-- Citi C, the nation's largest bank, is issuing 3.5 million credit cards to department store customers who didn't request them — a step that consumer groups say raises privacy concerns and could expose consumers to identity theft.
This month, Citi is sending general-purpose MasterCards to Macy's M customers with credit card accounts that have been inactive for two to four years. Citi bought those credit card accounts last year.
Citi and Macy's describe the new cards as a way to "replace" inactive Macy's accounts. But the new Citibank MasterCards aren't Macy's branded; they can be used anywhere MasterCard is accepted. Macy's cards can be used only in-store.

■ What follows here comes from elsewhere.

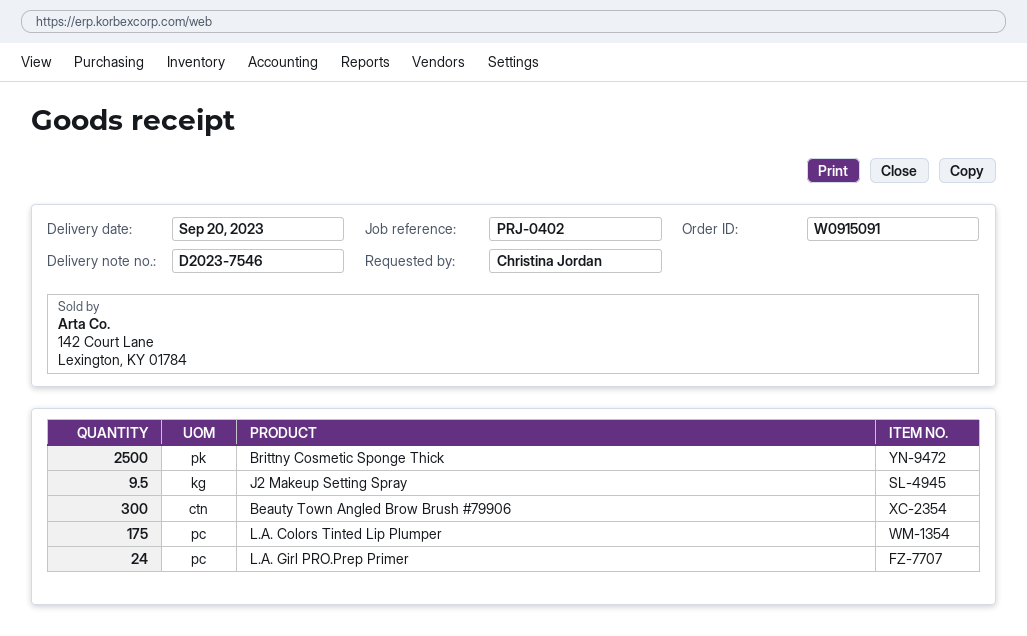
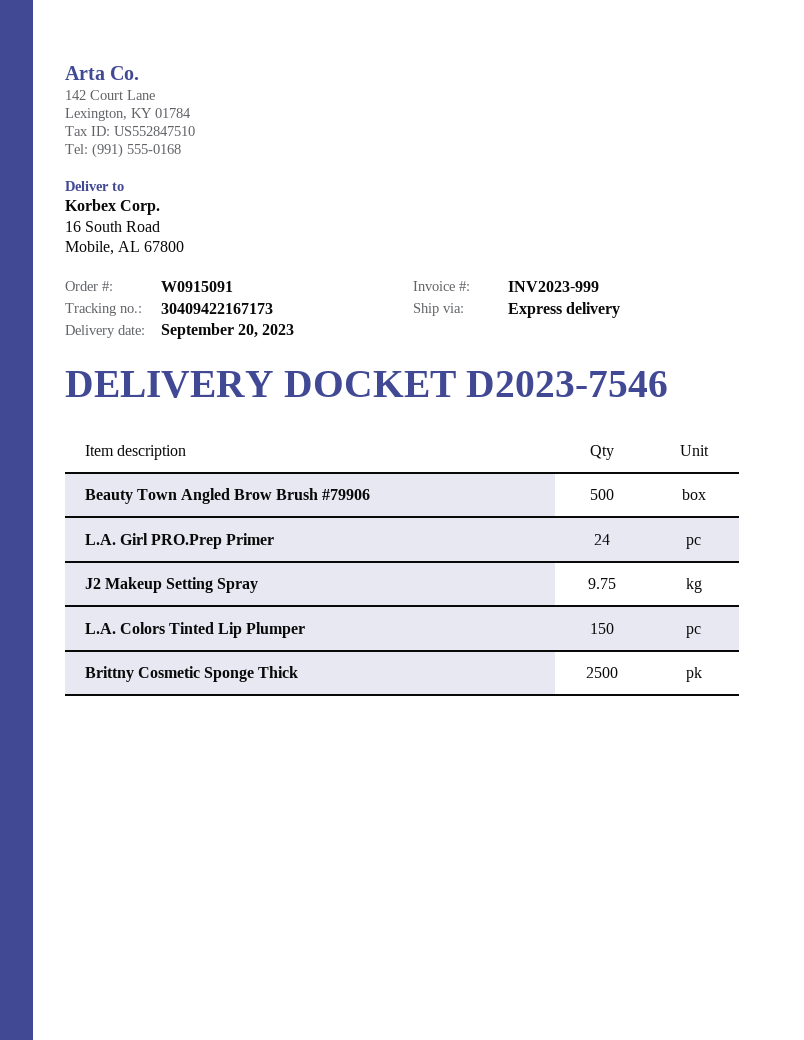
J2 Makeup Setting Spray: 9.5 -> 9.75
Beauty Town Angled Brow Brush #79906: 300 -> 500
L.A. Colors Tinted Lip Plumper: 175 -> 150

Consumer advocates worry that automatically sending cards to consumers — rather than doing so only if they request the cards — could expose consumers to information-stealing scamsters.
"In my view, it's a privacy violation and a customer violation," says Mari Frank, author of Safeguard Your Identity. "Privacy builds trust. Lack of privacy destroys trust."
Samuel Wang, a Citi spokesman, says customers were notified about the cards in advance and must activate them to use them. Wang adds that even in case of fraud, customers wouldn't be liable for the charges.
Wang wouldn't say how many of the millions who received the cards have activated them. He says only that a "favorable" number had, indicating the product's "value."
But advocates question whether the new cards violate a federal law that says banks can't issue credit cards unless customers request them or they're meant to replace existing cards.
"It's of questionable legality," says Chi Chi Wu, staff attorney at the National Consumer Law Center. At the least, "it certainly violates the spirit of why the prohibition against unsolicited cards was enacted."
Citi and Macy's say they don't think they're violating the law. Federal regulators say they haven't seen the card materials and can't comment.
Robin Gardner, 43, of Manassas, Va., says she was "flabbergasted" this week when she received a new Citi MasterCard she hadn't applied for. She closed the account.
Joe Ridout, a spokesman for Consumer Action, says the advocacy group is receiving a growing number of complaints from consumers about unwanted credit cards.
It's not just Citi. This year, GE Money reissued JC Penney store cards as general-purpose MasterCards that can be used anywhere, not just at the department store. GE declined to disclose the number of cards affected.
"The credit card companies have become overzealous in their marketing" because of the difficulty in finding new customers, says Avivah Litan, a senior analyst at Gartner.
Mark Johnson, 47, of Walnut Creek, Calif., says it's "absolutely wrong" that he got an unwanted Citi credit card. As a result, he says, "I'll no longer shop at Macy's, and my wife won't, either."